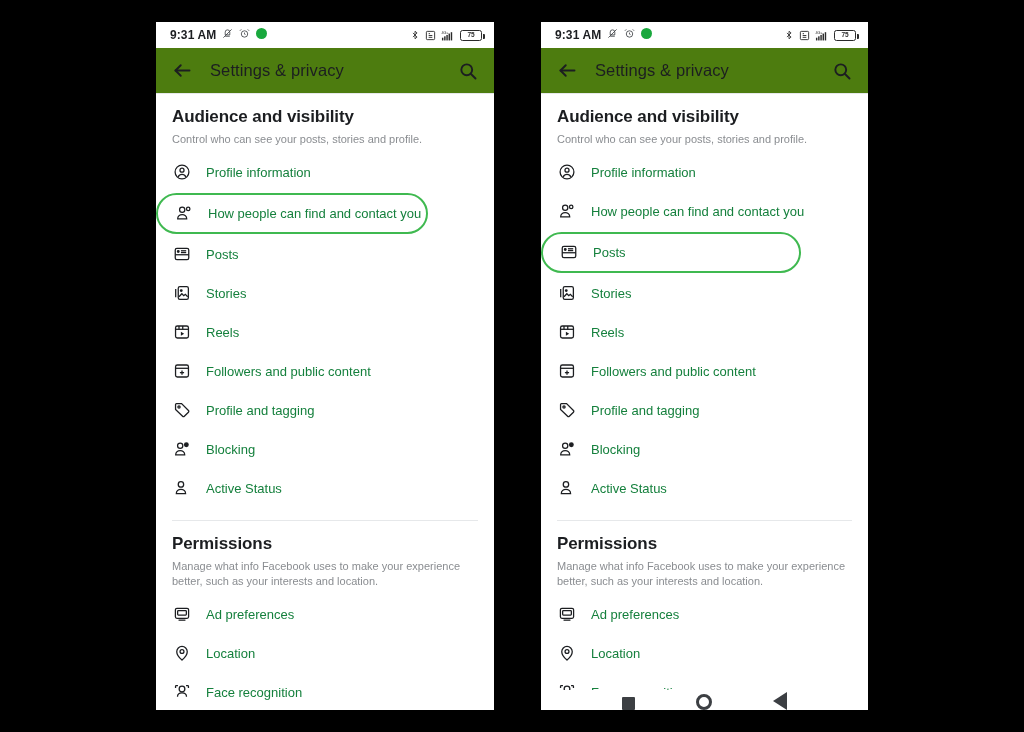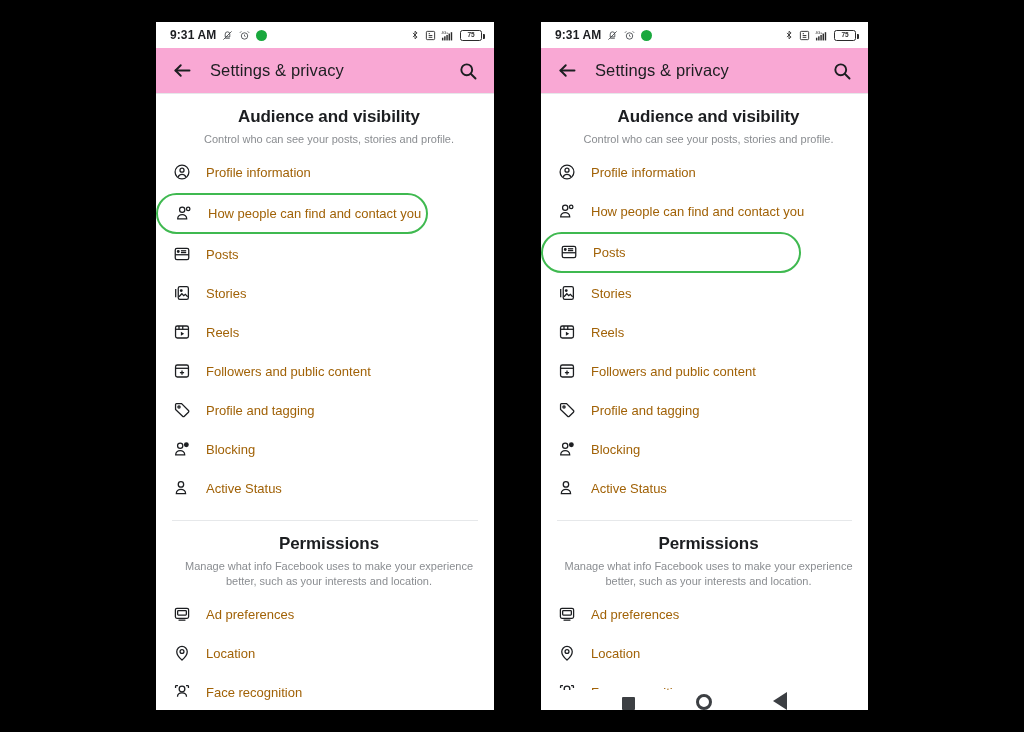--- a/index.html
+++ b/index.html
@@ -39,7 +39,7 @@
   }
   .status-left {
     display: flex;
-    align-items: center;
+    align-items: flex-start;
     gap: 6px;
   }
   .clock {

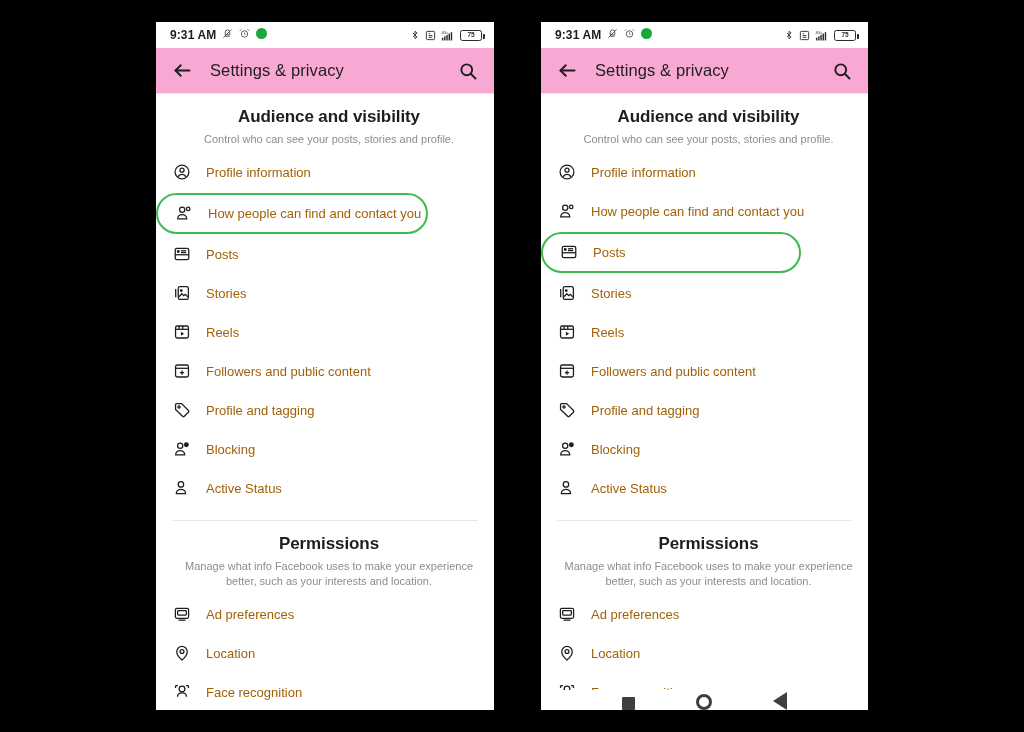--- a/index.html
+++ b/index.html
@@ -90,7 +90,7 @@
     display: flex;
     align-items: center;
     padding: 0 14px 0 14px;
-    background: #f9a8d4;
+    background: #4d7c0f;
     border-bottom: 1px solid #e6e8ea;
   }
   .appbar-title {

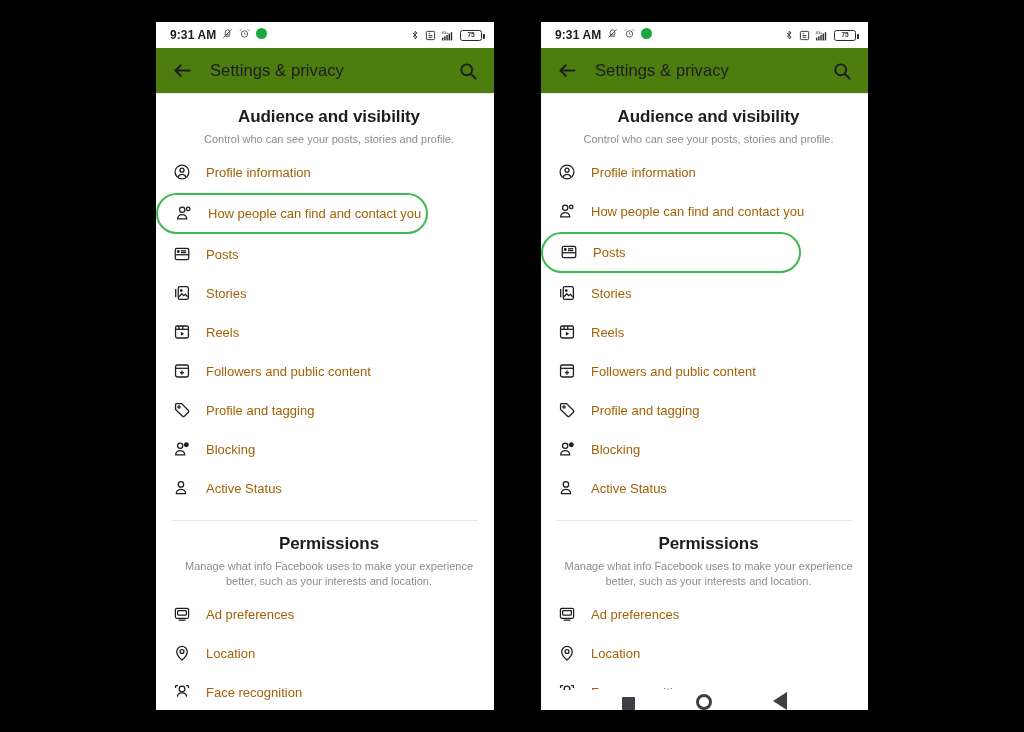--- a/index.html
+++ b/index.html
@@ -116,7 +116,6 @@
 
   .section-head {
     padding: 13px 8px 0 16px;
-    text-align: center;
   }
   .section-title {
     font-size: 17px;

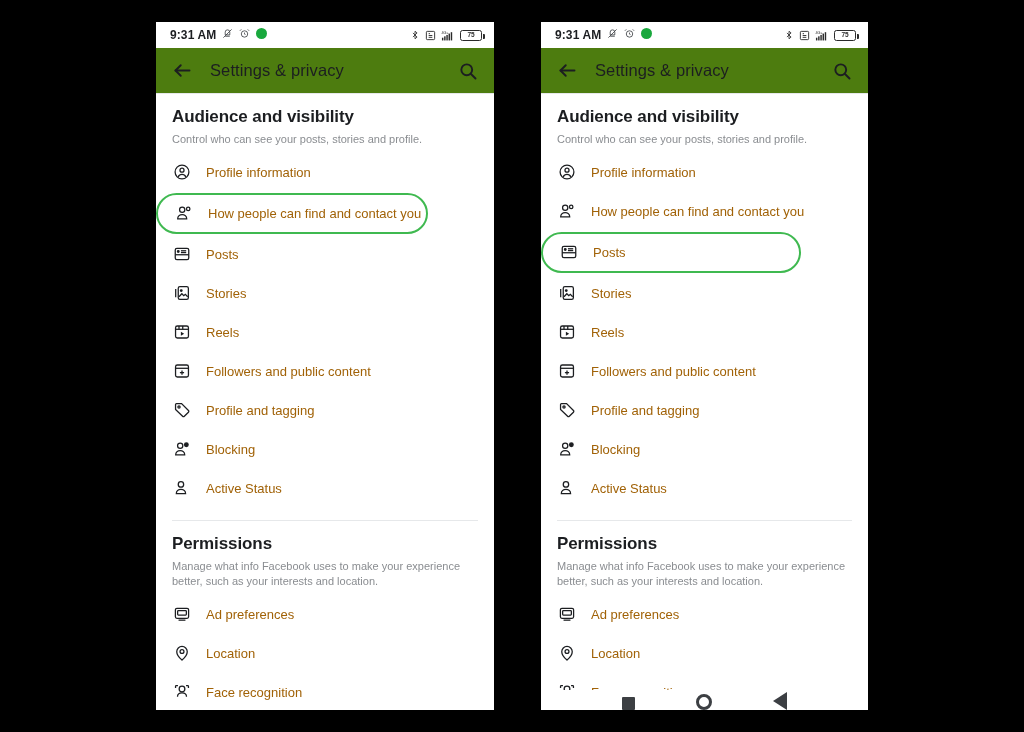--- a/index.html
+++ b/index.html
@@ -148,7 +148,7 @@
   }
   .row .label {
     font-size: 13px;
-    color: #a16207;
+    color: #15803d;
     margin-left: 14px;
     white-space: nowrap;
   }

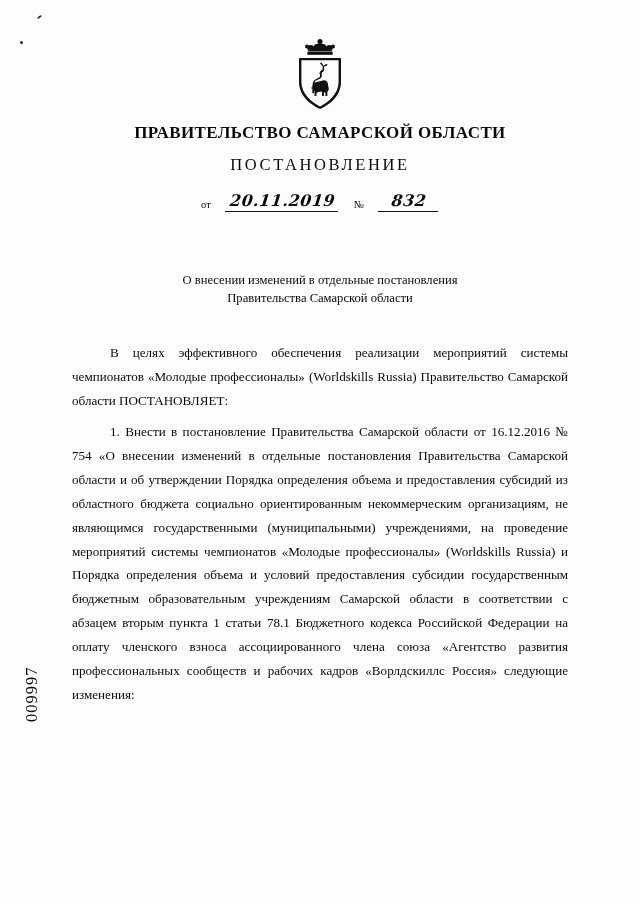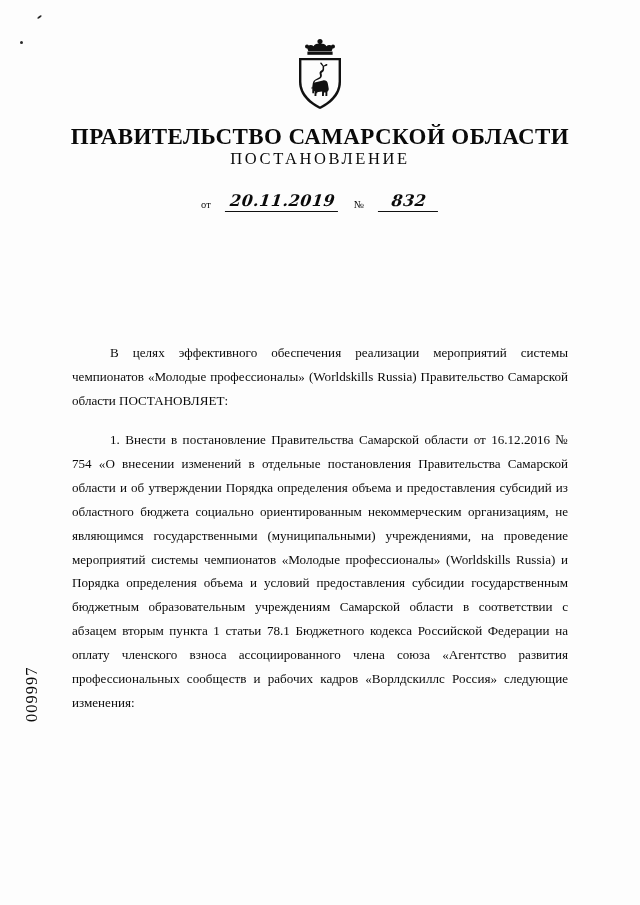--- a/index.html
+++ b/index.html
@@ -47,7 +47,7 @@
     text-align: center;
   }
   .org-title {
-    font-size: 23px;
+    font-size: 17px;
     font-weight: bold;
     letter-spacing: 0.4px;
     line-height: 1.1;

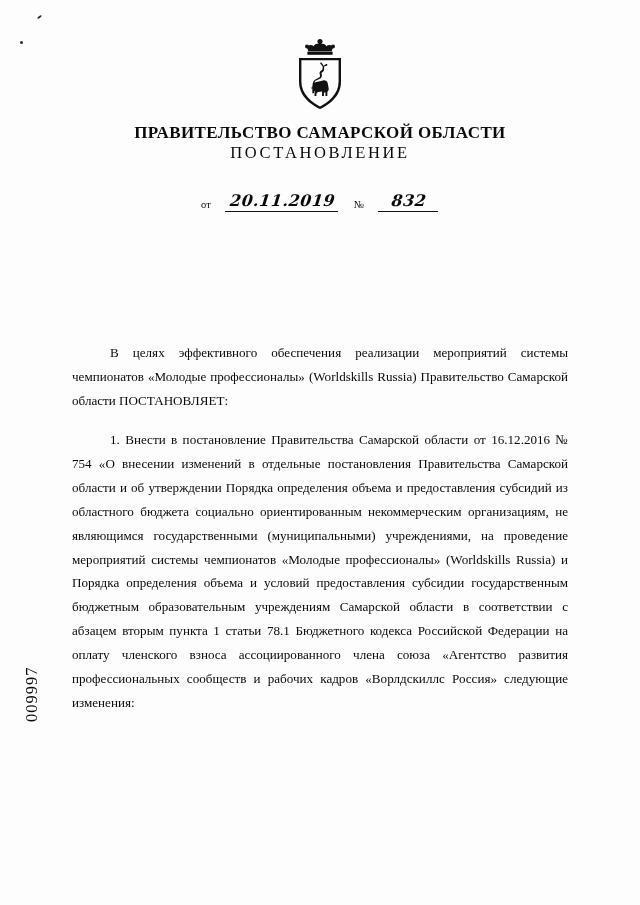--- a/index.html
+++ b/index.html
@@ -53,6 +53,7 @@
     line-height: 1.1;
   }
   .doc-type {
+    margin-top: 12px;
     font-size: 16.5px;
     letter-spacing: 2.6px;
     font-weight: normal;

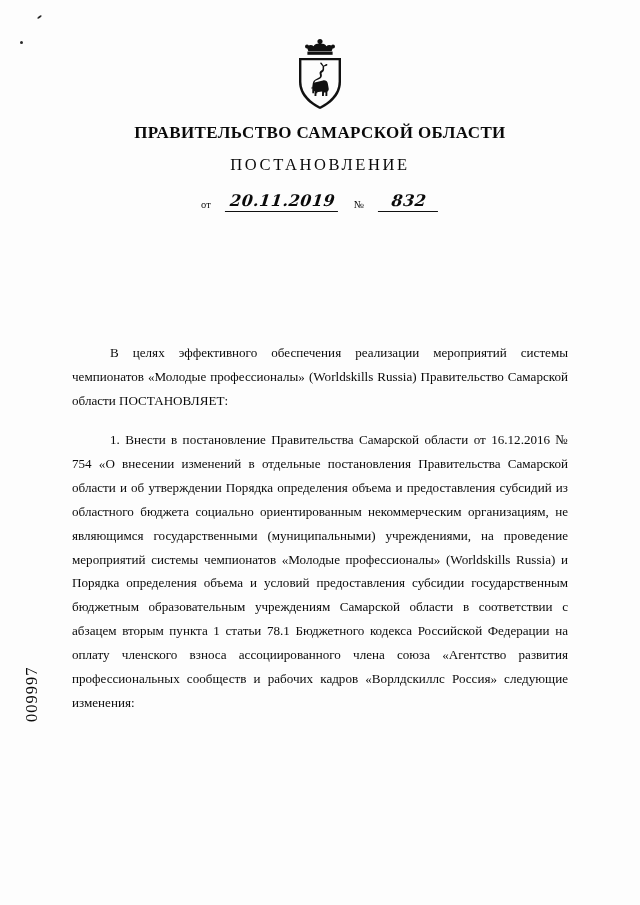--- a/index.html
+++ b/index.html
@@ -169,6 +169,10 @@
     <span class="hand num">832</span>
   </div>
 
+  <div class="subject">
+    <div>О внесении изменений в отдельные постановления</div>
+    <div>Правительства Самарской области</div>
+  </div>
 
   <div class="body-text">
     <p>В целях эффективного обеспечения реализации мероприятий системы чемпионатов «Молодые профессионалы» (Worldskills Russia) Правительство Самарской области ПОСТАНОВЛЯЕТ:</p>

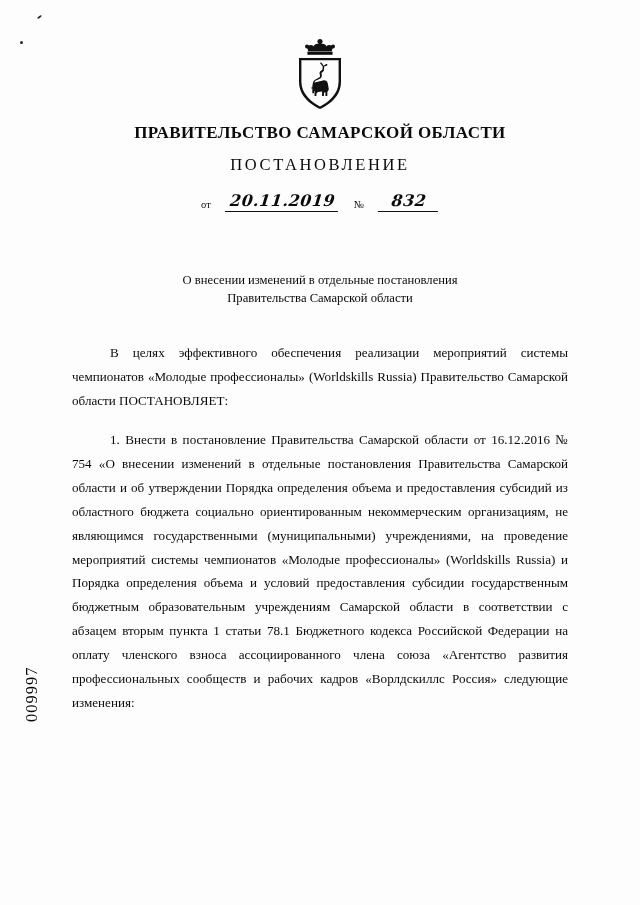--- a/index.html
+++ b/index.html
@@ -113,7 +113,7 @@
     margin: 0 0 0 0;
     text-indent: 38px;
   }
-  .body-text p + p { margin-top: 16px; }
+  .body-text p + p { margin-top: 8px; }
 
   
   .side-number {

▬▬▬▬▬▬

EXERCISE INSTRUCTIONS ▸ An exact copy of the material above is required, free of any pictures.

ANSWER FOR THE TASK ▸
--- a/index.html
+++ b/index.html
@@ -39,7 +39,7 @@
   }
   .status-left {
     display: flex;
-    align-items: center;
+    align-items: flex-start;
     gap: 6px;
   }
   .clock {

--- a/index.html
+++ b/index.html
@@ -90,7 +90,7 @@
     display: flex;
     align-items: center;
     padding: 0 14px 0 14px;
-    background: #f9a8d4;
+    background: #4d7c0f;
     border-bottom: 1px solid #e6e8ea;
   }
   .appbar-title {

--- a/index.html
+++ b/index.html
@@ -116,7 +116,6 @@
 
   .section-head {
     padding: 13px 8px 0 16px;
-    text-align: center;
   }
   .section-title {
     font-size: 17px;

--- a/index.html
+++ b/index.html
@@ -148,7 +148,7 @@
   }
   .row .label {
     font-size: 13px;
-    color: #a16207;
+    color: #15803d;
     margin-left: 14px;
     white-space: nowrap;
   }

--- a/index.html
+++ b/index.html
@@ -47,7 +47,7 @@
     text-align: center;
   }
   .org-title {
-    font-size: 23px;
+    font-size: 17px;
     font-weight: bold;
     letter-spacing: 0.4px;
     line-height: 1.1;

--- a/index.html
+++ b/index.html
@@ -53,6 +53,7 @@
     line-height: 1.1;
   }
   .doc-type {
+    margin-top: 12px;
     font-size: 16.5px;
     letter-spacing: 2.6px;
     font-weight: normal;

--- a/index.html
+++ b/index.html
@@ -169,6 +169,10 @@
     <span class="hand num">832</span>
   </div>
 
+  <div class="subject">
+    <div>О внесении изменений в отдельные постановления</div>
+    <div>Правительства Самарской области</div>
+  </div>
 
   <div class="body-text">
     <p>В целях эффективного обеспечения реализации мероприятий системы чемпионатов «Молодые профессионалы» (Worldskills Russia) Правительство Самарской области ПОСТАНОВЛЯЕТ:</p>

--- a/index.html
+++ b/index.html
@@ -113,7 +113,7 @@
     margin: 0 0 0 0;
     text-indent: 38px;
   }
-  .body-text p + p { margin-top: 16px; }
+  .body-text p + p { margin-top: 8px; }
 
   
   .side-number {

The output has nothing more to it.